National nutrition guidance is becoming much more individualized, thanks in part to ongoing research at the Jean Mayer USDA Human Nutrition Research Center on Aging (HNRCA) at Tufts University—and a School of Engineering faculty member is helping to make it happen.
“The nutrition field is seeing an explosion of data,” said Professor of Electrical and Computer Engineering Eric Miller, “I am interested in using artificial intelligence—or signal processing, or machine learning—to solve problems related to the functioning of the human mind and body.”
The data available to HNRCA experts includes not only details about people’s diets but also longitudinal observations of their cognitive health, Miller explained. And then, focusing on the connection between those two elements, Miller and his team are devising new ways to model and process longitudinal data to infer how diet correlates with—and can be used to predict—cognitive states.
“As an engineer,” Miller said, “what I’ve observed is that nutrition researchers feel that, with all this data we’re collecting, we should be able to make better personalized recommendations. Of particular interest is the subgroup of aging individuals. At the HNRCA, my scientist colleagues are asking, ‘How can diet help them live longer, better lives?’”
As a preliminary step, the researchers are seeking new methods of representing the relevant data in a meaningful way. Currently, nutrition data is reduced to 13 food groups, explained Miller, and numbers assigned to those groups are further collapsed down to a single number, between 0 and 100, called a Healthy Eating Index.

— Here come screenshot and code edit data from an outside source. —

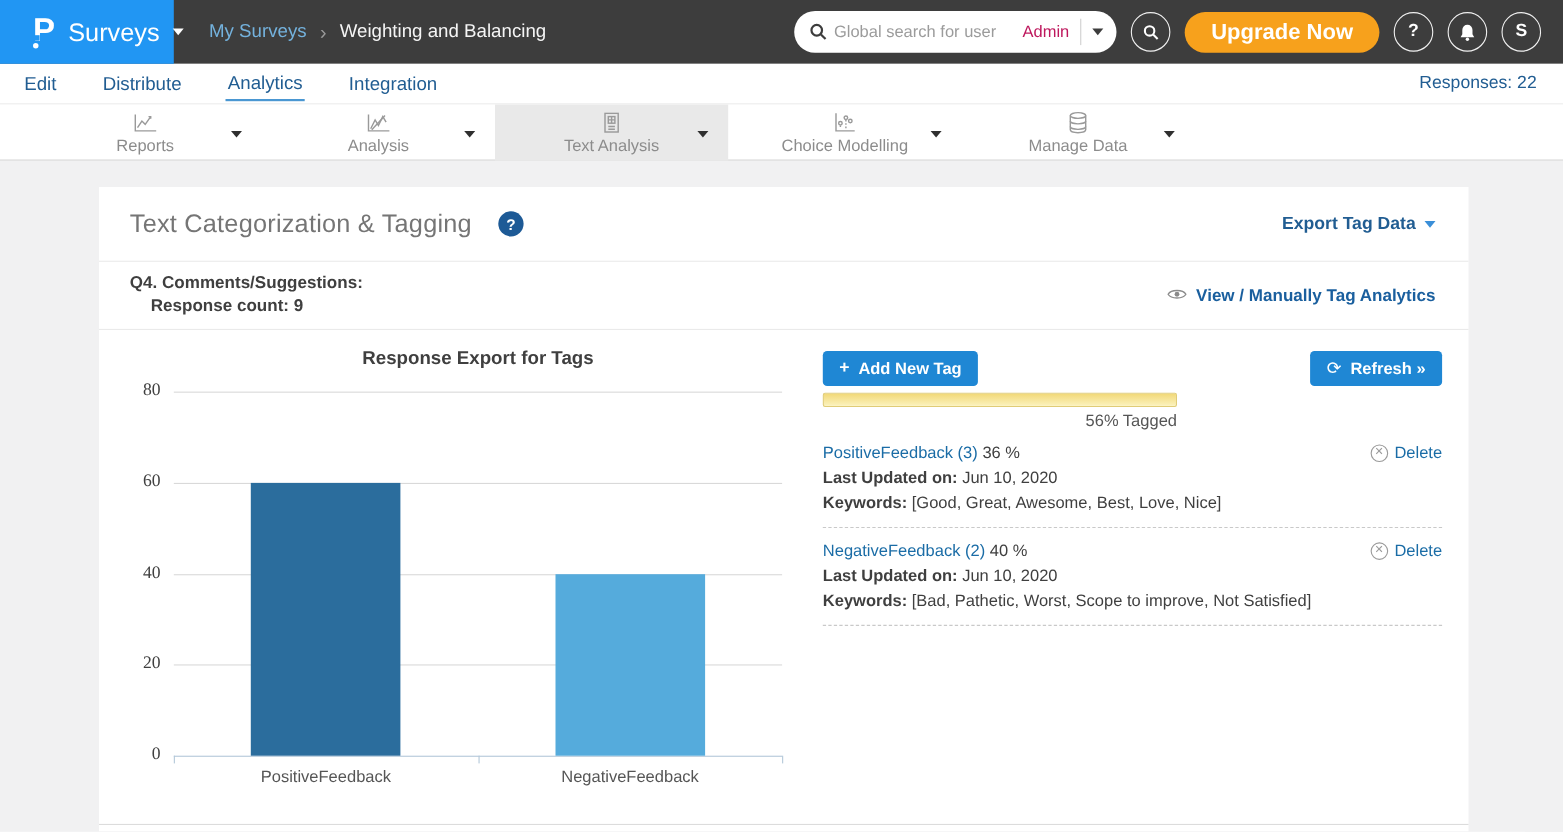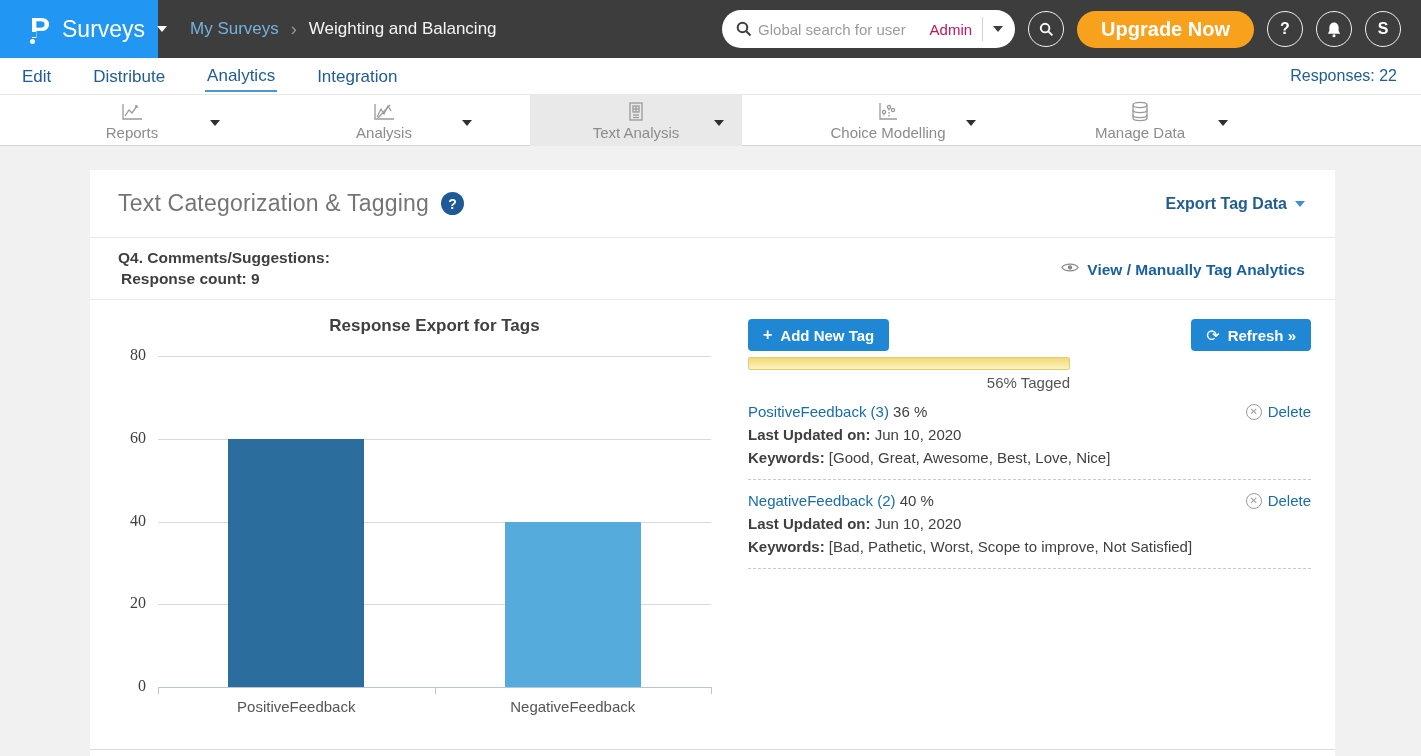--- a/index.html
+++ b/index.html
@@ -44,45 +44,45 @@
 
   
   .nav { height:37px; background:#fff; display:flex; align-items:center; padding:0 24px 0 20px;
     border-bottom:1px solid #e8e8e8; }
   .nav-item { color:#215d92; font-size:17px; margin-right:38px; padding:6px 2px 4px; cursor:pointer; }
   .nav-item.active { border-bottom:2px solid #4a97d2; }
   .nav-responses { margin-left:auto; color:#215d92; font-size:16px; }
 
   
   .subnav { height:51px; background:#fff; border-bottom:1px solid #d5d5d5; display:flex;
-    padding-left:26px;gap:40px; }
+    padding-left:26px; }
   .tab { width:212px; height:51px; position:relative; display:flex; flex-direction:column;
     align-items:center; justify-content:center; cursor:pointer; padding-top:2px; }
   .tab.active { background:#e9e9e9; }
   .tab .ticon { height:20px; display:flex; align-items:flex-end; }
   .tab .tlabel { color:#8c8c8c; font-size:15px; margin-top:2px; }
   .tab .caret-wrap { position:absolute; right:18px; top:50%; transform:translateY(-50%); }
   .ticon svg { stroke:#9a9a9a; fill:none; stroke-width:1.3; }
 
   
   .card { position:relative; margin:24px 0 0 90px; width:1245px; height:586px; background:#fff; }
   .card-header { height:68px; display:flex; align-items:center; justify-content:space-between;
     padding:0 30px 0 28px; border-bottom:1px solid #eaeaea; }
-  .page-title-wrap { display:flex; align-items:center; gap:12px; }
+  .page-title-wrap { display:flex; align-items:center; gap:24px; }
   .page-title { color:#757575; font-size:23px; letter-spacing:.2px; }
   .help-badge { width:23px; height:23px; border-radius:50%; background:#1d5a96; color:#fff;
     font-size:14px; font-weight:700; display:flex; align-items:center; justify-content:center;
     cursor:pointer; }
   .export-link { display:flex; align-items:center; gap:8px; color:#215d92; font-size:16px;
     font-weight:700; cursor:pointer; }
 
   .question-row { padding:9px 30px 10px 28px; display:flex; justify-content:space-between;
     border-bottom:1px solid #eaeaea; }
   .q-title, .q-count { color:#3f3f3f; font-size:15.5px; font-weight:700; line-height:21px; }
-  .q-count { padding-left:3px; }
+  .q-count { padding-left:3px;margin-left:16px; }
   .view-link-wrap { display:flex; align-items:flex-start; gap:8px; margin-top:14px; cursor:pointer; }
   .view-link { color:#1a5f9e; font-size:15.5px; font-weight:700; }
 
   .content-row { display:flex; }
 
   
   .chart-area { width:650px; height:435px; position:relative; flex-shrink:0; margin-left:8px; }
   .chart-title { position:absolute; left:60px; width:553px; top:16px; text-align:center;
     color:#3f3f3f; font-size:17px; font-weight:700; }
   .ytick { position:absolute; width:48px; text-align:right; color:#404040; font-size:16px;font-family:Liberation Serif, serif; }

“That one number is supposed to say something about how well you’re eating,” Miller said. But the existence of 13 food groups means that there is more information than can be meaningfully represented in a single number. So before tackling the question of how diet correlates with cognitive state, Miller, collaborating closely with a team of researchers from HNRCA and his Ph.D. student Yang Hu, is working on creating new indices.
“A 13-dimensional space is too big, and a one-dimensional space is restrictive,” observed Miller. “Instead, perhaps there are two or three indices we can produce, to collapse that 13-dimensional vector in order to give us information about nutrition and eating as correlated with cognition, in ways we can actually interpret.”
The hope is to define the ways in which diet predicts cognitive health and then stave off declines in cognition through the use of precision nutrition—diet plans optimized for individuals or subgroups.